Here is the further study simplified:
Before learning about quarks and the fact that there exists three quarks per proton or neutron nuclear forces were modeled descriptively by potentials that fulfilled the observations and gave appropriate energy levels consistent with observations, like the shell model:
1) that the nuclear force was attractive as long as the electromagnetic repulsion from the same charges of protons was low enough, and this balance between the two forces created the elements table
2) at that time protons were considered elementary particles and neutrons were modeled accordingly following an SU(2) symmetry ( isotopic spin)
As fermions, protons and neutrons, they could not occupy the same quantum numbers in the solutions for the potential and that resulted as an effective repulsion, due to the pauli exclusion principle as commented above, not the strong force.
The models quite succesfully explain the periodic table of elements and the radiative and decay behavior of nuclei.

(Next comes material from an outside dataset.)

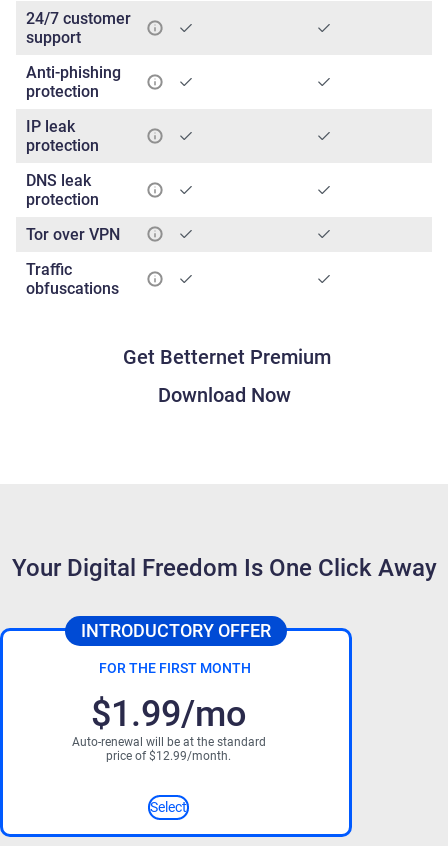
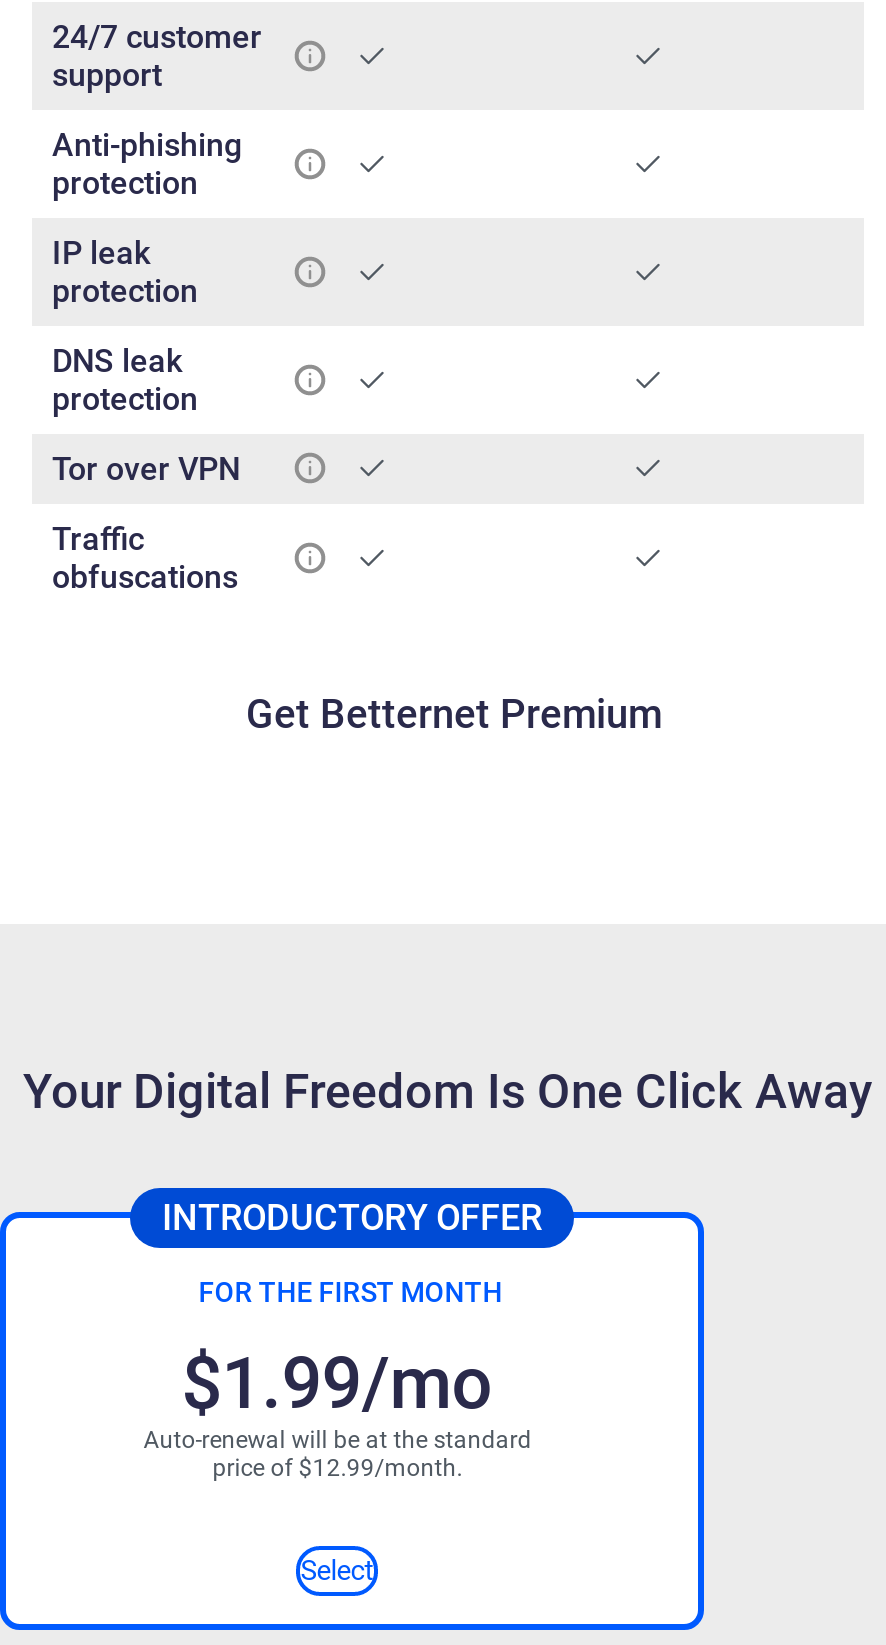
- Download Now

We now know that it is the quarks that are elementary and that the proton and neutron are composed of three quarks each according to the SU(3) strong symmetry, and that the force binding the quarks into the nucleons is very strong and it depends on what is called a "color charge" and a mediating boson, the gluon. Nucleons are color neutral and are attracted to each other with the nuclear force which is a spill over, residual force from the strong colored forces within the proton and neutron.